CALCULATION OF BOREHOLE PRODUCTS PVT-PROPERTIES ALONG THE LIFT LENGTH

Relevance. All technological processes occurring in the reservoir, wellbore and in the system for collecting and preparing oil, gas and gas condensate require knowledge of the physicochemical properties of the well production. These parameters are associated with hydrocarbon reserves, changes in composition of the reservoir mixture, the rate of water intrusion into the reservoir, partial pressure of individual components, well construction, hydraulic losses, selection of the optimal operation mode, etc. All technological processes of extraction, collection, preparation and transportation are accompanied by continuous changes in pressure and temperature, which directly affect the properties of products, «PVT-properties». The lack of ideas about the physicochemical properties and phase transformations occurring when the temperature and pressure conditions change in multicomponent systems leads to adoption of incorrect technological decisions, occurrence of complications during the well operation and, consequently, decrease in the efficiency of field development. Therefore, it is important to be able to predict the change in pressure and temperature and calculate the PVT-properties along the fluid flow path.
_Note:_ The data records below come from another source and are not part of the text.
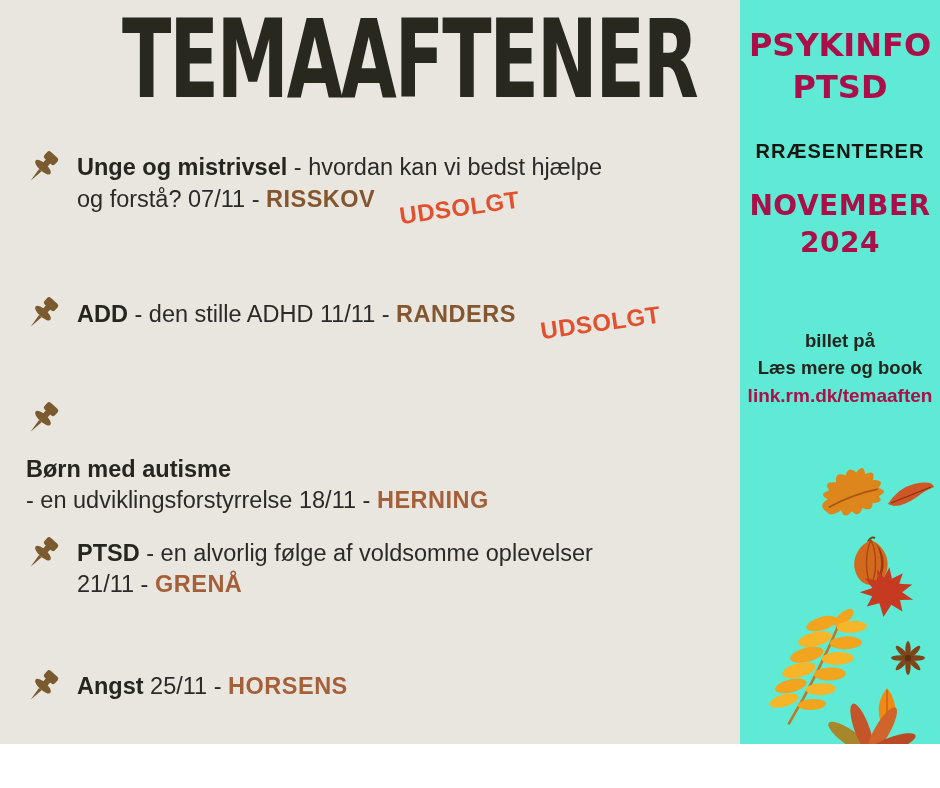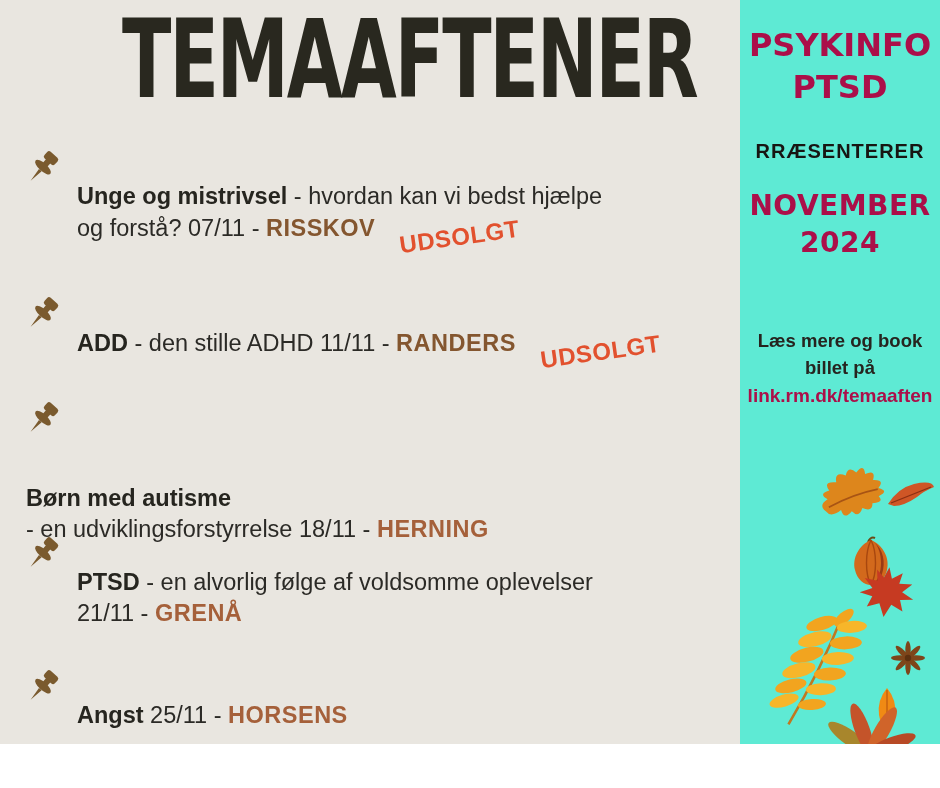--- a/index.html
+++ b/index.html
@@ -17,21 +17,21 @@
     text-align:center;
     font-family:"DejaVu Sans", sans-serif;
     font-size:108px; line-height:108px; font-weight:800;
     letter-spacing:-3px; color:#29281f;
     transform:scaleX(0.67); transform-origin:50% 50%;
     white-space:nowrap;
   }
   .event { position:absolute; left:26px; display:flex; gap:15px; align-items:flex-start; }
   .pin { flex:0 0 36px; margin-top:-2px; }
   .pin svg { display:block; }
-  .etext { font-size:23.5px; line-height:31px; color:#2b2a26; white-space:nowrap;margin-top:29px; }
+  .etext { font-size:23.5px; line-height:31px; color:#2b2a26; white-space:nowrap; }
   .etext b { font-weight:700; color:#26251f; }
   b.loc-dark { color:#84562f; letter-spacing:.5px; }
   b.loc-rust { color:#a5603a; letter-spacing:.5px; }
   .badge {
     display:inline-block; color:#e2512e; font-weight:700;
     font-size:24px; letter-spacing:.5px;
     transform:translateY(9px) rotate(-8deg); margin-left:24px;
   }
   .ev1 { top:152px; } .ev2 { top:298px; } .ev3 { top:403px;flex-direction:column; }
   .ev4 { top:538px; } .ev5 { top:671px; }
@@ -158,22 +158,22 @@
     <h2 class="brand">
       <span>PSYKINFO</span>
       <span>PTSD</span>
     </h2>
     <div class="presents">RRÆSENTERER</div>
     <div class="month">
       <span>NOVEMBER</span>
       <span>2024</span>
     </div>
     <div class="cta">
+      <span>billet på</span>
       <span>Læs mere og book</span>
-      <span>billet på</span>
     </div>
     <div class="link">link.rm.dk/temaaften</div>
 
     <span class="leaf" style="left:74px; top:462px;">
       <svg width="86" height="62" viewBox="0 0 86 62">
           <g transform="rotate(-16 43 31)">
             <path d="M8 40 Q2 32 13 29 Q5 21 17 21 Q13 10 26 15 Q27 4 37 11 Q42 2 48 11 Q58 4 56 15 Q68 13 62 23 Q74 26 65 32 Q75 38 63 40 Q67 48 55 45 Q53 54 44 47 Q38 56 33 47 Q23 54 23 43 Q11 48 8 40 Z" fill="#dd861c"></path>
             <path d="M12 37 Q38 31 64 33" stroke="#a85414" stroke-width="1.6" fill="none"></path>
           </g>
         </svg>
The aim of this work is to calculate and analyze changes in the PVT-properties of the produced products and the temperature along the well length. Methods. The Standing method, developed in the USA as a result of numerous studies of oil and gas samples, was used to calculate oil density and viscosity, oil volume factor, solubility, and supercompressibility factor; the Alves method was used to calculate the temperature change curve over the well depth. Findings. The solubility of gas increases linearly with increasing pressure, which also leads to increase in gas content and, accordingly, the volume factor. The increase in oil gas content results in its turn in density gradual decrease. Temperature increase along the wellbore leads to decrease of oil viscosity. The development of analytical methods for predicting temperature in a well over depth is complicated by the need to take into account the thermophysical properties of rocks, reservoir fluids, which have to be neglected, as is the case with the Alves method. This inevitably results in discrepancies between actual and theoretical temperature values.